*Assignment*. Could you give the data below again exactly, apart from the pictures?

--- The data ---

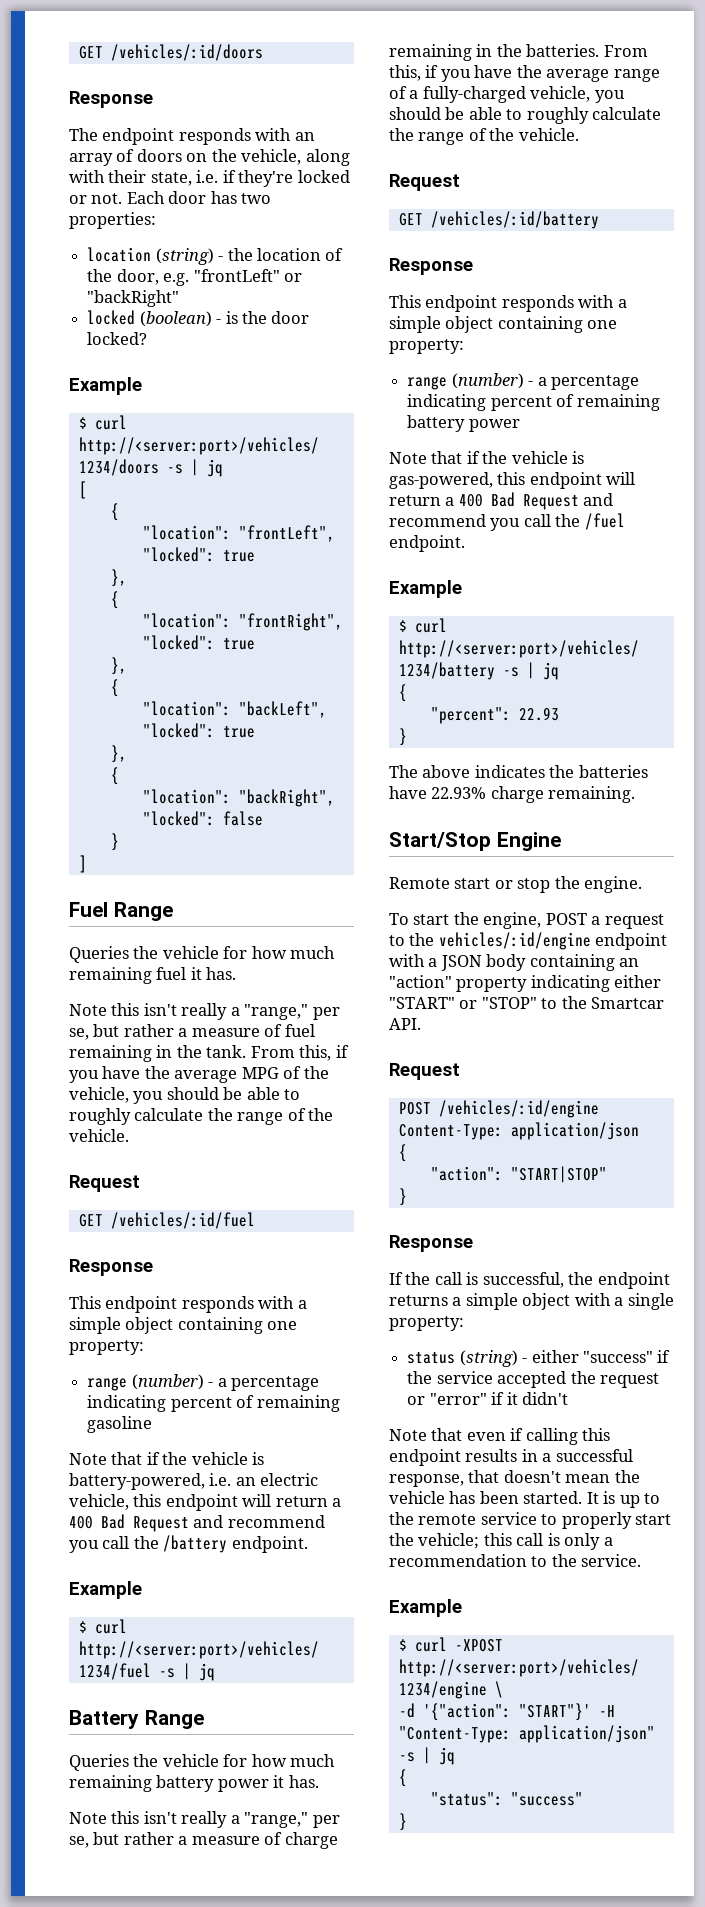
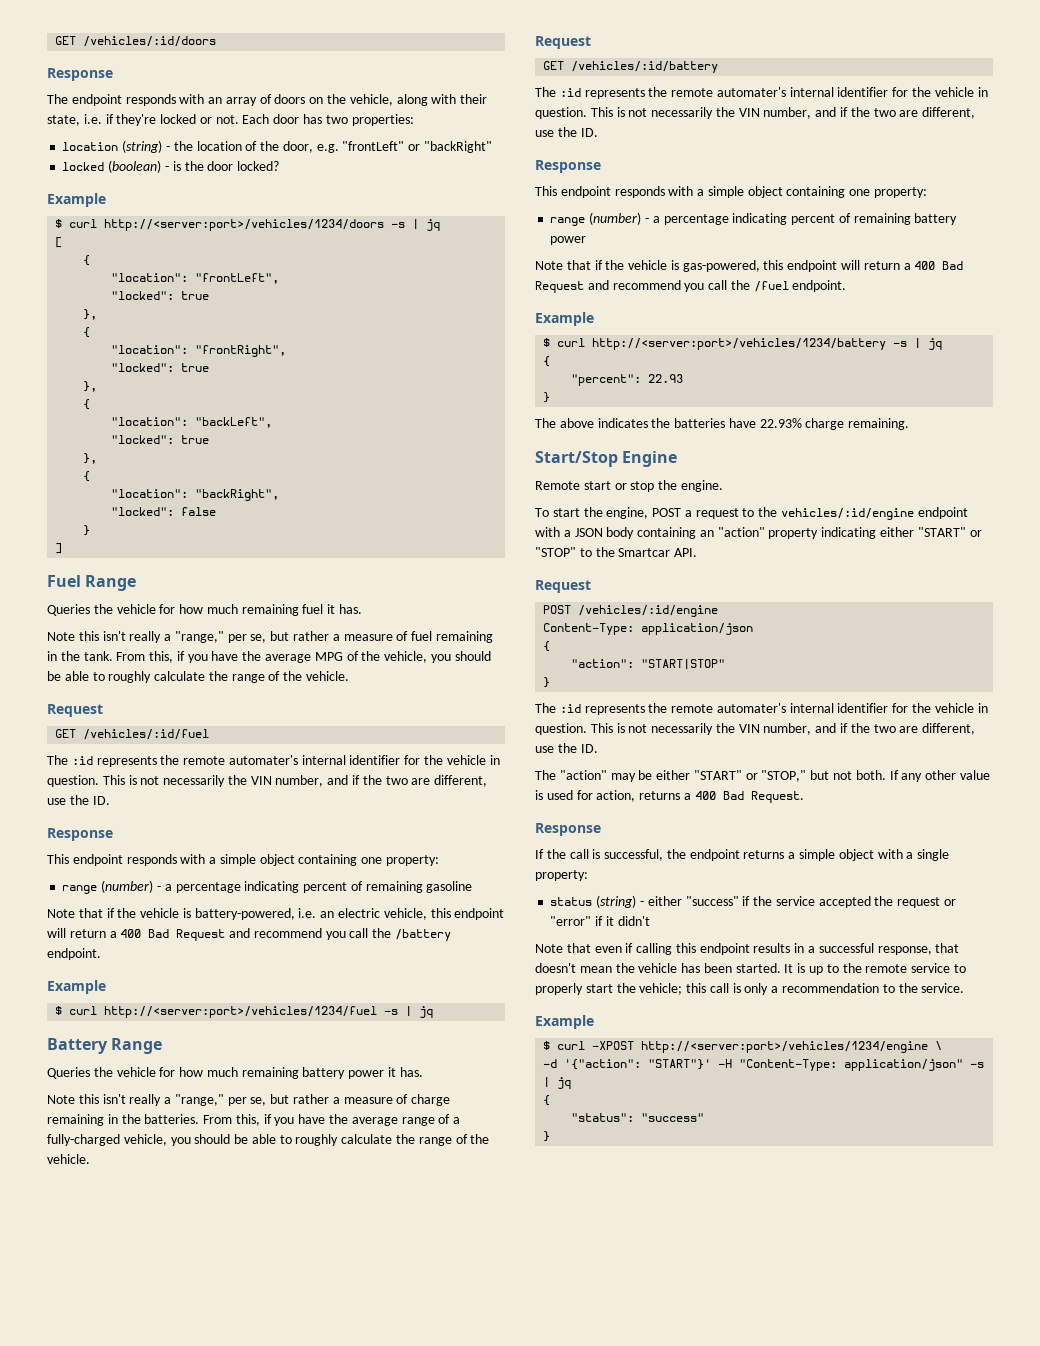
  GET /vehicles/:id/fuel
+ The :id represents the remote automater's internal identifier for the vehicle in question. This is not necessarily the VIN number, and if the two are different, use the ID.
  GET /vehicles/:id/battery
+ The :id represents the remote automater's internal identifier for the vehicle in question. This is not necessarily the VIN number, and if the two are different, use the ID.
  "action": "START|STOP"
  }
+ The :id represents the remote automater's internal identifier for the vehicle in question. This is not necessarily the VIN number, and if the two are different, use the ID.
+ The "action" may be either "START" or "STOP," but not both. If any other value is used for action, returns a 400 Bad Request.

---

*Expected output*.
  GET /vehicles/:id/fuel
+ The :id represents the remote automater's internal identifier for the vehicle in question. This is not necessarily the VIN number, and if the two are different, use the ID.
  GET /vehicles/:id/battery
+ The :id represents the remote automater's internal identifier for the vehicle in question. This is not necessarily the VIN number, and if the two are different, use the ID.
  "action": "START|STOP"
  }
+ The :id represents the remote automater's internal identifier for the vehicle in question. This is not necessarily the VIN number, and if the two are different, use the ID.
+ The "action" may be either "START" or "STOP," but not both. If any other value is used for action, returns a 400 Bad Request.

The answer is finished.